L'article qui introduit le délit d'entrave n'est en rien une entaille dans la liberté de manifester des étudiants ou des personnels. Le dispositif introduit dans le texte n'apporte rien qui n'existe déjà dans notre arsenal juridique et pénal. Il ne concerne ni les étudiants ni les personnels des établissements. Puisque des doutes semblent persister quant à la portée de cet article, j'écrirai par voie de circulaire à l'ensemble des établissements pour rappeler que jamais la libre expression et la liberté de mobilisation, qui sont au coeur de la tradition universitaire, ne pourront être remis en cause.

Mais il nous faut collectivement condamner toutes les tentatives de censure ou de pression exercées de l'extérieur sur ce qui est à la fois le ciment et l'oxygène de la communauté scientifique : la liberté d'enseigner, de chercher, de débattre. Le paradoxe de la recherche est que cette liberté est tout autant un droit qu'un devoir. Non seulement la recherche peut, mais elle doit refuser d'être inféodée à tout autre intérêt que celui de la connaissance. Elle doit être constamment alignée avec les valeurs de la science, sans quoi elle se renie elle-même.

Cette intégrité est la base de la confiance que les citoyens accordent à la communauté scientifique. Il était donc essentiel de l'inscrire dans la loi, car tous les dispositifs que nous voulons construire pour favoriser le dialogue entre chercheurs et citoyens reposent sur ce socle. L'intégrité scientifique est aussi la condition de la coopération entre le monde académique et l'ensemble de la société. La dynamique de l'innovation est désormais bien connue : elle ne découle pas de la recherche de façon linéaire, comme un fleuve de sa source.

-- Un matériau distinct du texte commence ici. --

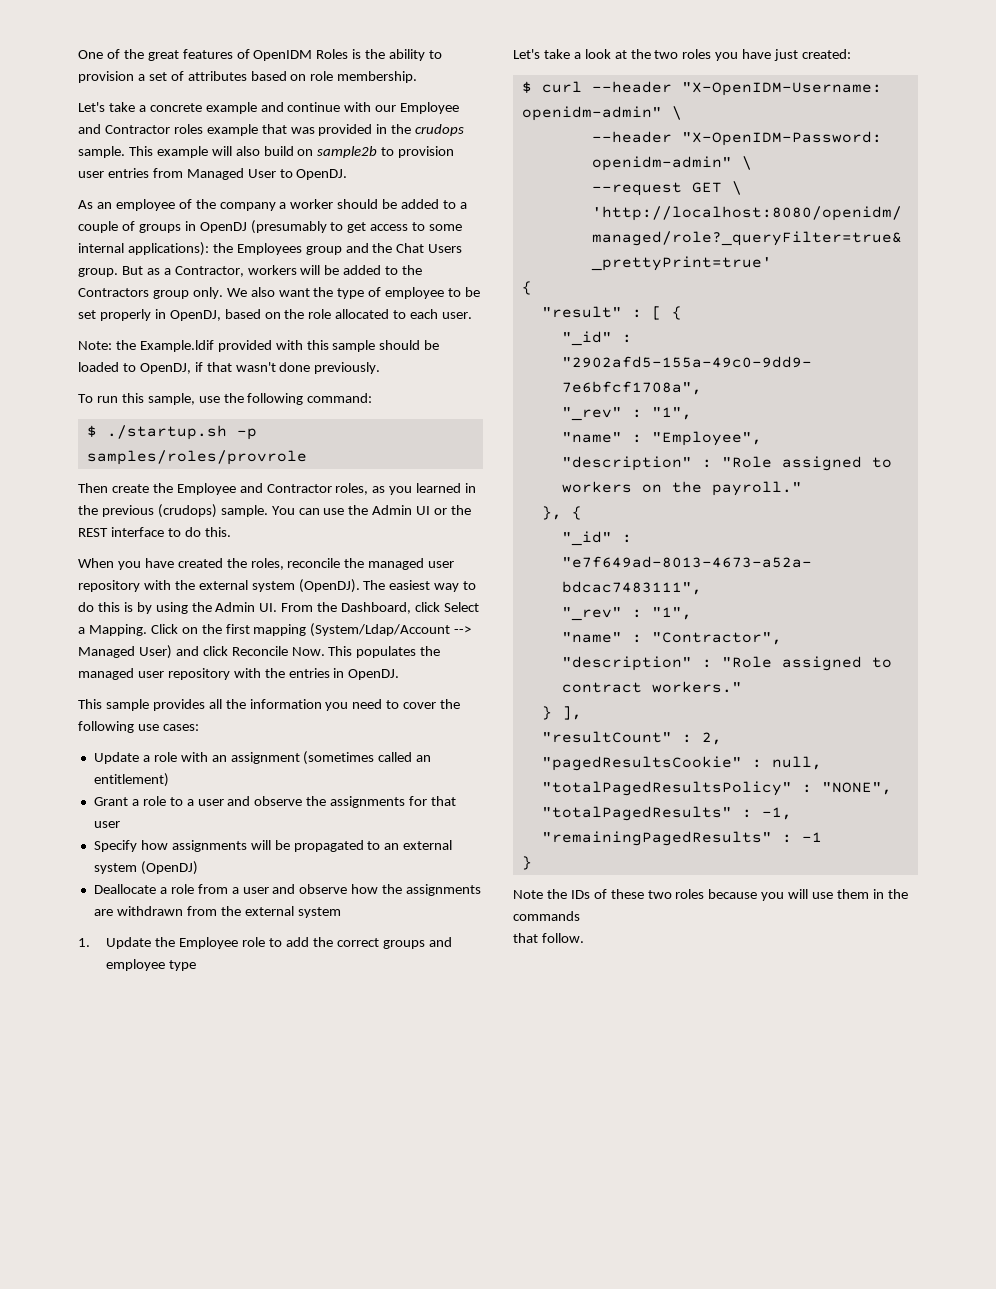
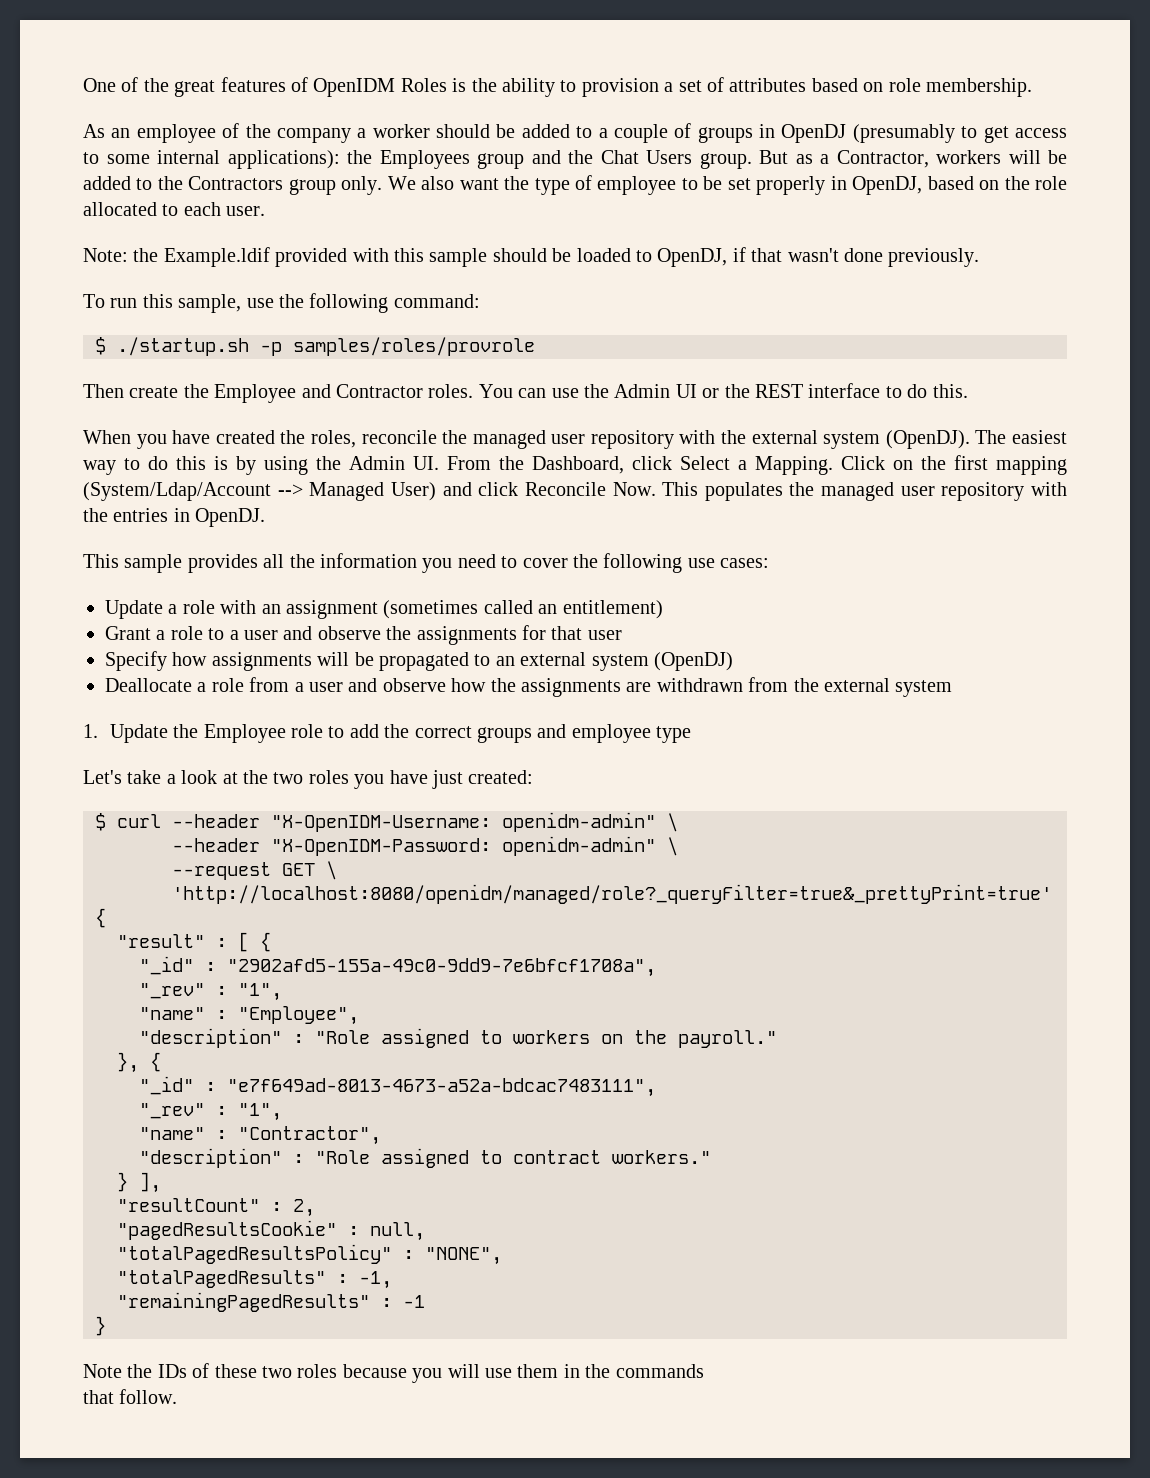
- Let's take a concrete example and continue with our Employee and Contractor roles example that was provided in the crudops sample. This example will also build on sample2b to provision user entries from Managed User to OpenDJ.
- Then create the Employee and Contractor roles, as you learned in the previous (crudops) sample.
+ Then create the Employee and Contractor roles.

Elle résulte du choc entre une culture académique vouée au progrès des connaissances et une culture entrepreneuriale vouée au développement d'un produit jusqu'au marché.

On se souvient de Jean Perrin rappelant que ce n'est pas en voulant guérir le cancer que Marie Curie a découvert le radium et l'on sait aussi que ce n'est pas en perfectionnant la bougie qu'on a inventé l'ampoule électrique. Ce n'est qu'en restant fidèle à elle-même, en repoussant le front de la connaissance que la recherche peut être une source d'innovation de rupture pour nos entreprises.

C'est pourquoi la programmation n'a pas vocation à soumettre nos laboratoires publics à des visées économiques, mais à favoriser les allers et retours entre les deux mondes en favorisant les mobilités des chercheurs et des doctorants, en renforçant les dispositifs de recherche partenariale qui ont fait leurs preuves, afin que puissent jaillir de ces rencontres, croisements et inspirations mutuelles les étincelles de l'innovation.

Vous le voyez, mesdames et messieurs les députés, le texte qui vous est soumis aujourd'hui n'exprime pas seulement un consensus politique. Il traduit la volonté renouvelée de notre pays d'investir massivement dans sa recherche, de confirmer les grands principes qui la guident tout en offrant des perspectives nouvelles à ceux qui la font. Je tiens à nouveau à remercier la représentation nationale, qui a permis à un tel texte d'aboutir. Cette loi de programmation vous doit énormément et je sais pouvoir compter sur chacun d'entre vous pour veiller à ce que tous les engagements pris soient respectés.